Appoints Stefen F. Brueckner President and COO, Enhancing Capacity to Execute Daily Operations and Drive Strategic Growth Initiatives
Mr. Leedle continued, “In addition, I am pleased to announce the appointment of Stefen F. Brueckner as president and chief operating officer. This appointment enables me to apply increased intensity to our strategic initiatives that will drive future growth, while Steve will focus on enhancing the disciplined execution of our current business.
“Steve has created an outstanding record of management accomplishment, amply demonstrating his ability to manage growth and change in a variety of healthcare and other managerial environments. These skills are exactly what we need as we prepare to meet the challenges and opportunities of the movement to fully integrated solutions. We welcome Steve to Healthways, confident in his ability to contribute to the Company’s long-term growth.”

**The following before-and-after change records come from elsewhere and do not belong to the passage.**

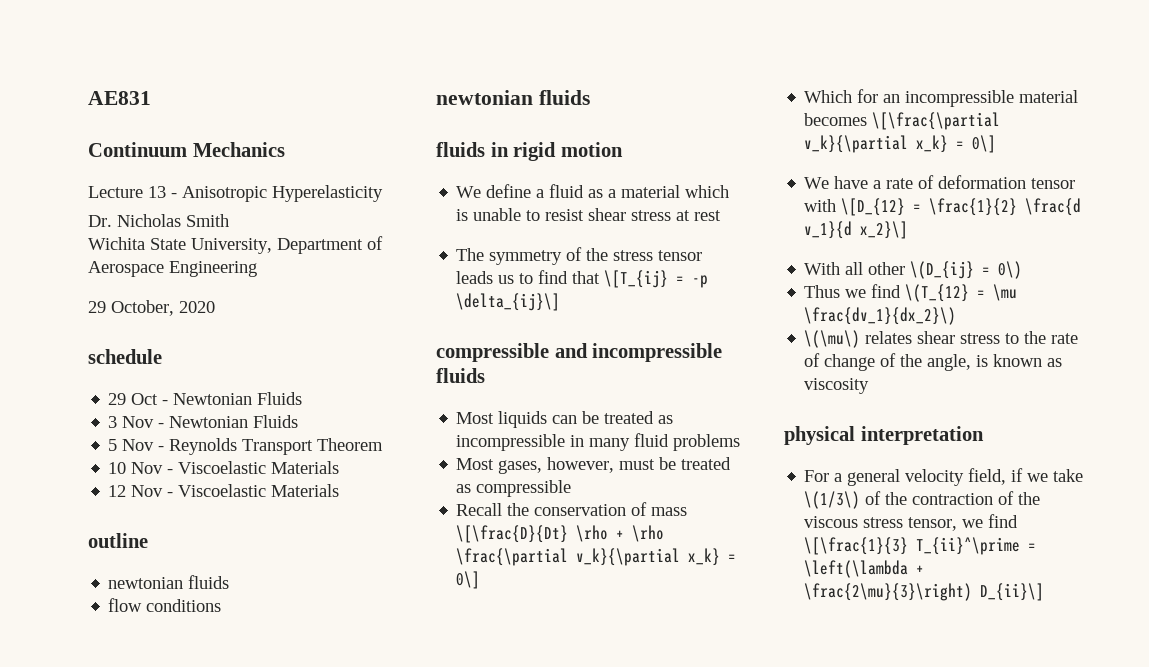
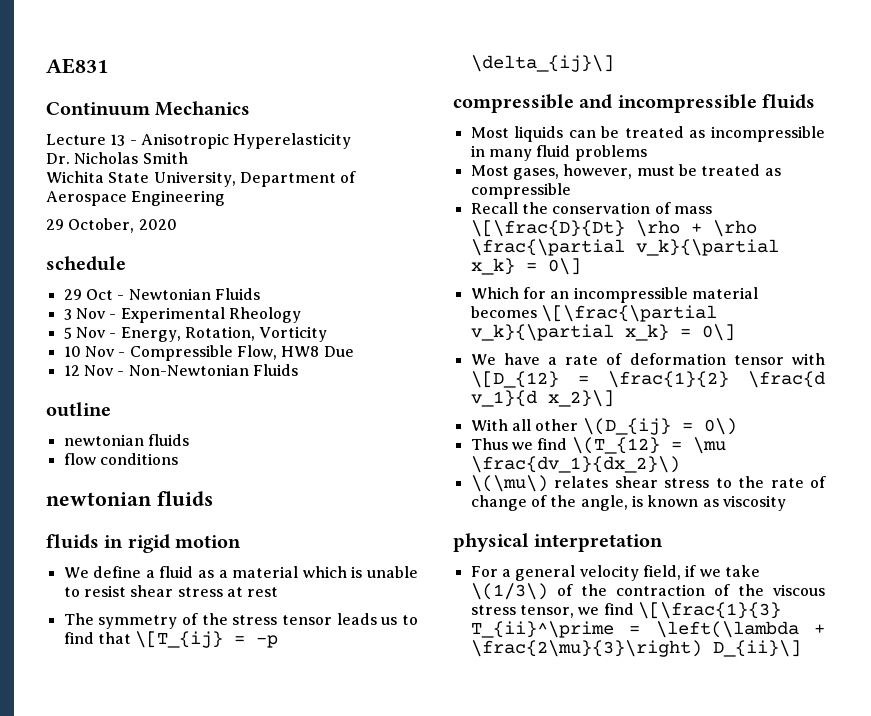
- 3 Nov - Newtonian Fluids
+ 3 Nov - Experimental Rheology
- 5 Nov - Reynolds Transport Theorem
+ 5 Nov - Energy, Rotation, Vorticity
- 10 Nov - Viscoelastic Materials
+ 10 Nov - Compressible Flow, HW8 Due
- 12 Nov - Viscoelastic Materials
+ 12 Nov - Non-Newtonian Fluids

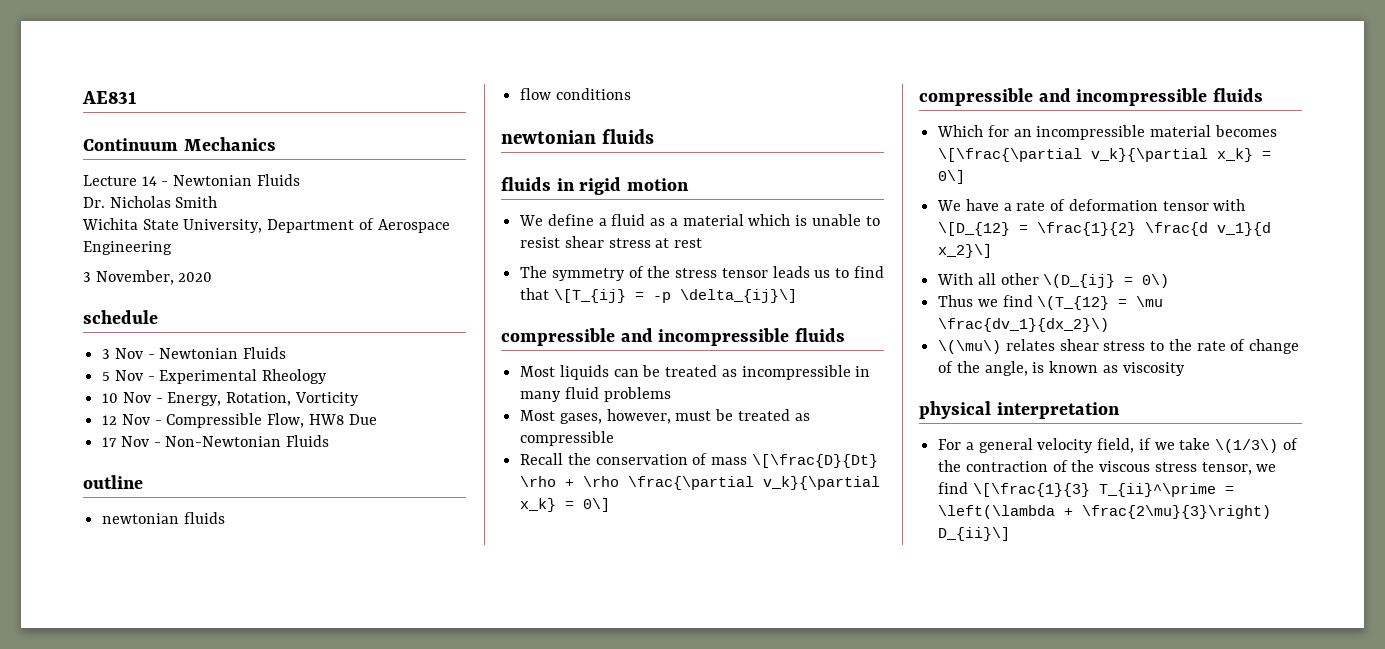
- Lecture 13 - Anisotropic Hyperelasticity
+ Lecture 14 - Newtonian Fluids
- 29 October, 2020
+ 3 November, 2020
- 29 Oct - Newtonian Fluids
- 3 Nov - Experimental Rheology
+ 3 Nov - Newtonian Fluids
+ 5 Nov - Experimental Rheology
- 5 Nov - Energy, Rotation, Vorticity
+ 10 Nov - Energy, Rotation, Vorticity
- 10 Nov - Compressible Flow, HW8 Due
+ 12 Nov - Compressible Flow, HW8 Due
- 12 Nov - Non-Newtonian Fluids
+ 17 Nov - Non-Newtonian Fluids
  Recall the conservation of mass \[\frac{D}{Dt} \rho + \rho \frac{\partial v_k}{\partial x_k} = 0\]
+ compressible and incompressible fluids

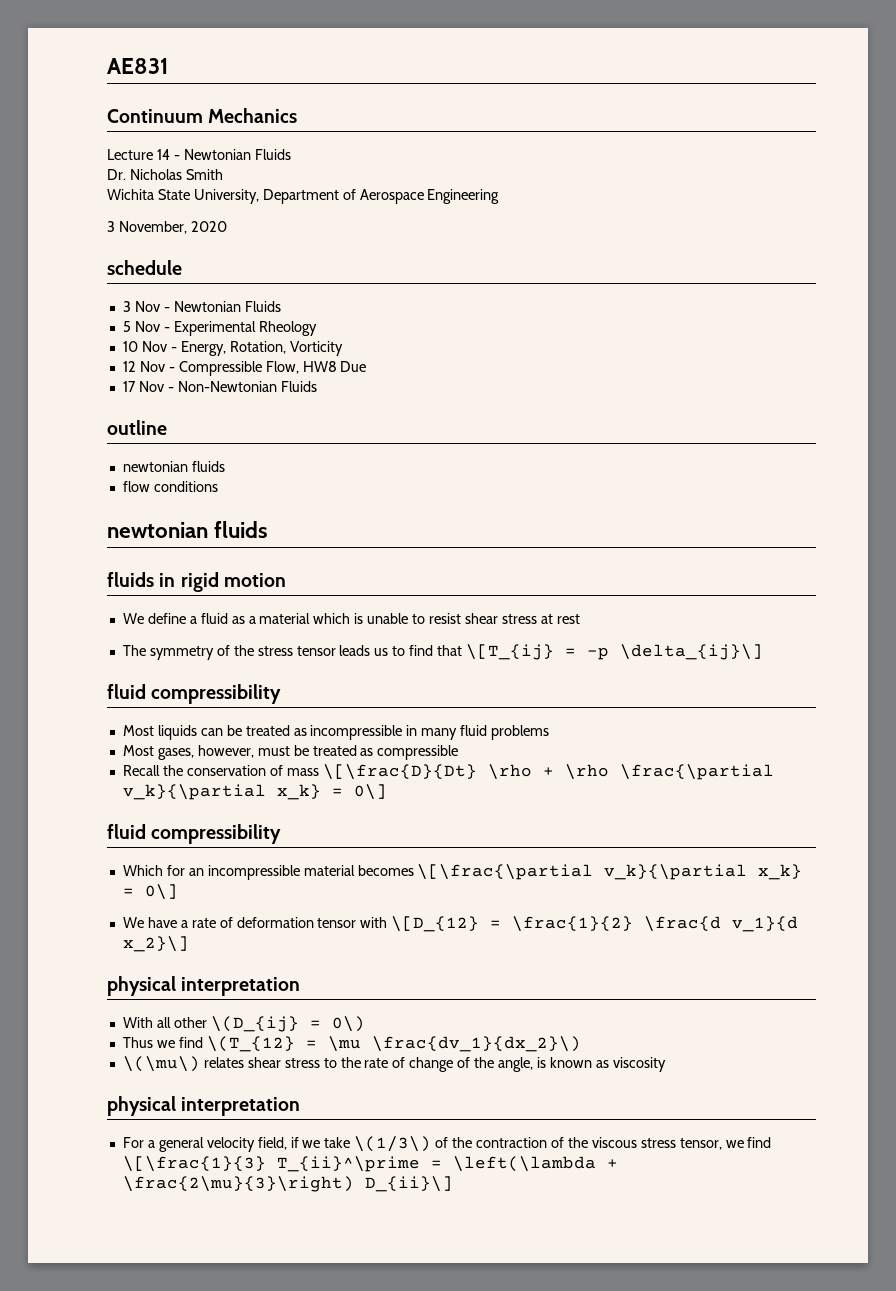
  The symmetry of the stress tensor leads us to find that \[T_{ij} = -p \delta_{ij}\]
- compressible and incompressible fluids
+ fluid compressibility
  Recall the conservation of mass \[\frac{D}{Dt} \rho + \rho \frac{\partial v_k}{\partial x_k} = 0\]
- compressible and incompressible fluids
+ fluid compressibility
  We have a rate of deformation tensor with \[D_{12} = \frac{1}{2} \frac{d v_1}{d x_2}\]
+ physical interpretation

Mr. Brueckner brings more than 30 years of management experience to Healthways developed through senior leadership positions in the health, managed care, and life and casualty insurance industries. Most recently, he served as vice president, senior products for Humana Inc., responsible for all Medicare/Medicaid business representing $16 billion in revenue and 4.6 million members. Mr. Brueckner has also served as president and chief executive officer of both Medical Professional Mutual Insurance Company, a medical malpractice insurance company, and Anthem Companies, Inc., a division of Anthem, Inc., serving the health insurance and managed care sectors. In addition, he was president of Community Mutual Insurance Company, a Blue Cross and Blue Shield organization. He has also participated as a board member in numerous industry and civic organizations.
Consistent with the Company's philosophy of aligning the interests of its management with those of its stockholders, the Company has granted Mr. Brueckner non-qualified stock options exercisable for 225,000 shares of the Company's common stock that will vest over four years. These awards constitute inducement awards under NASDAQ Marketplace Rule 4350.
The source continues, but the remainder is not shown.